--- Input records ---

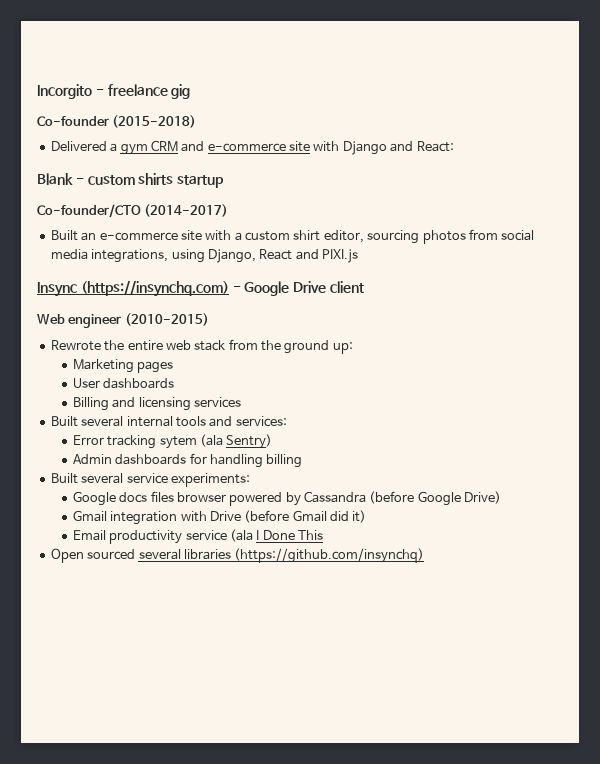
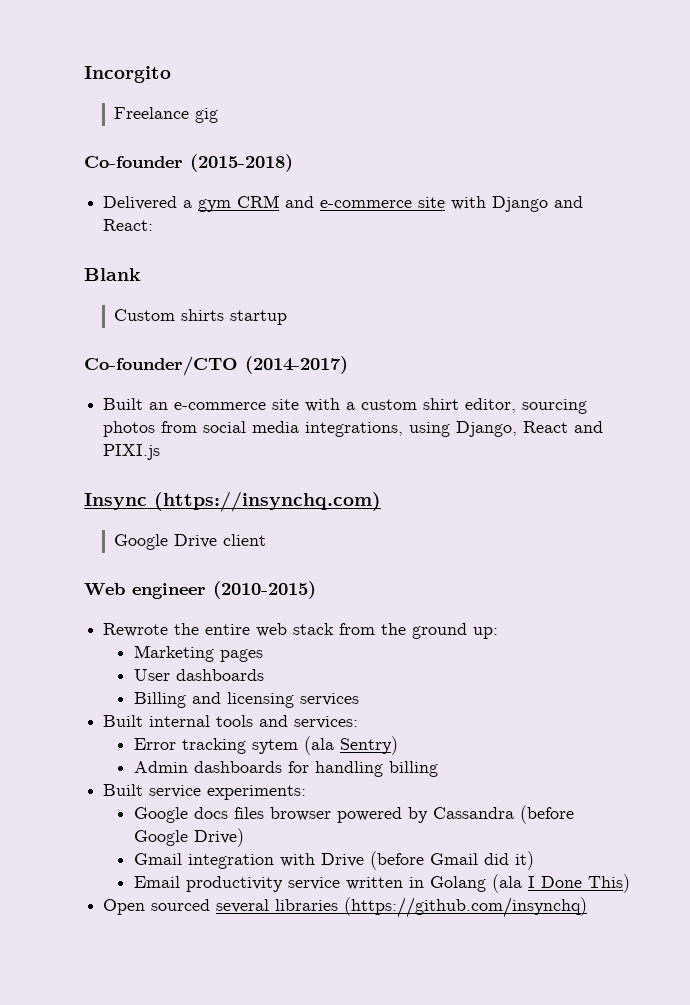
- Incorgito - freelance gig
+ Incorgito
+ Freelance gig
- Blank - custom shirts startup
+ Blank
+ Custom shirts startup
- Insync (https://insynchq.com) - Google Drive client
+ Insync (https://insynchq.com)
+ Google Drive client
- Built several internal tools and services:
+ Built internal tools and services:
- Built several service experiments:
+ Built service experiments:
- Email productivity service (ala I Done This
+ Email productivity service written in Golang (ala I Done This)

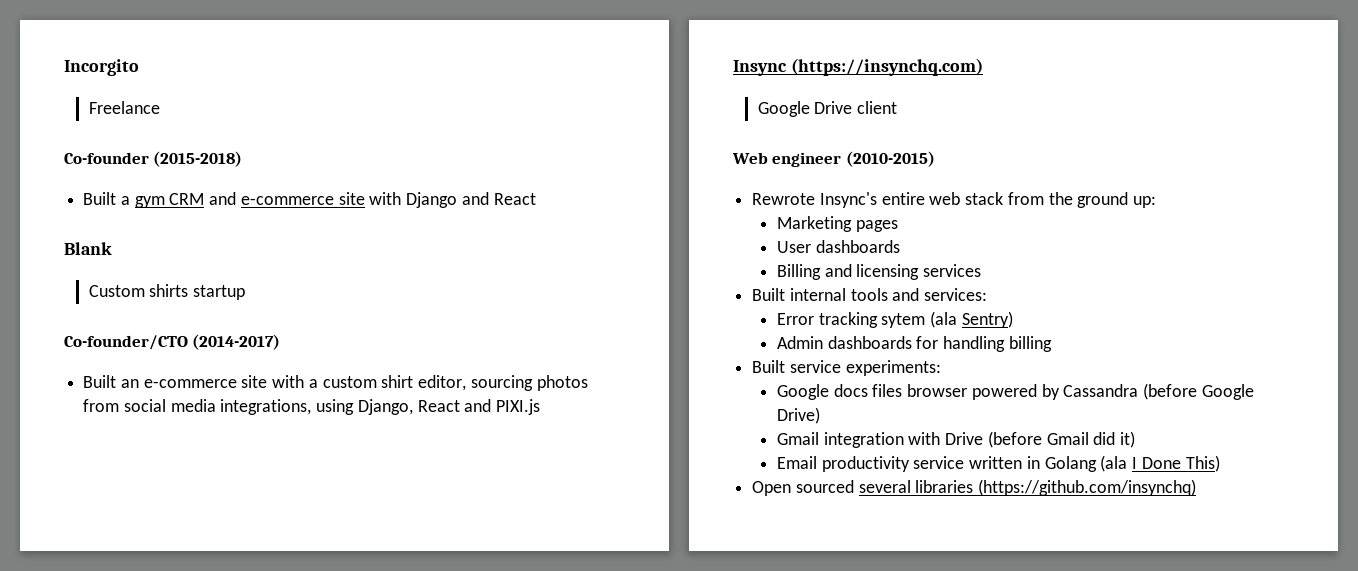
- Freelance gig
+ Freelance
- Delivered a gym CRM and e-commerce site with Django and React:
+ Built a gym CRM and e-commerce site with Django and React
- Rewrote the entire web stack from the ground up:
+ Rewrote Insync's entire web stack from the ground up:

---

> _Your assignment_:
Among the entries, how many lines hold the string "Insync"? Answer with a bare number.

> _Final answer_:
3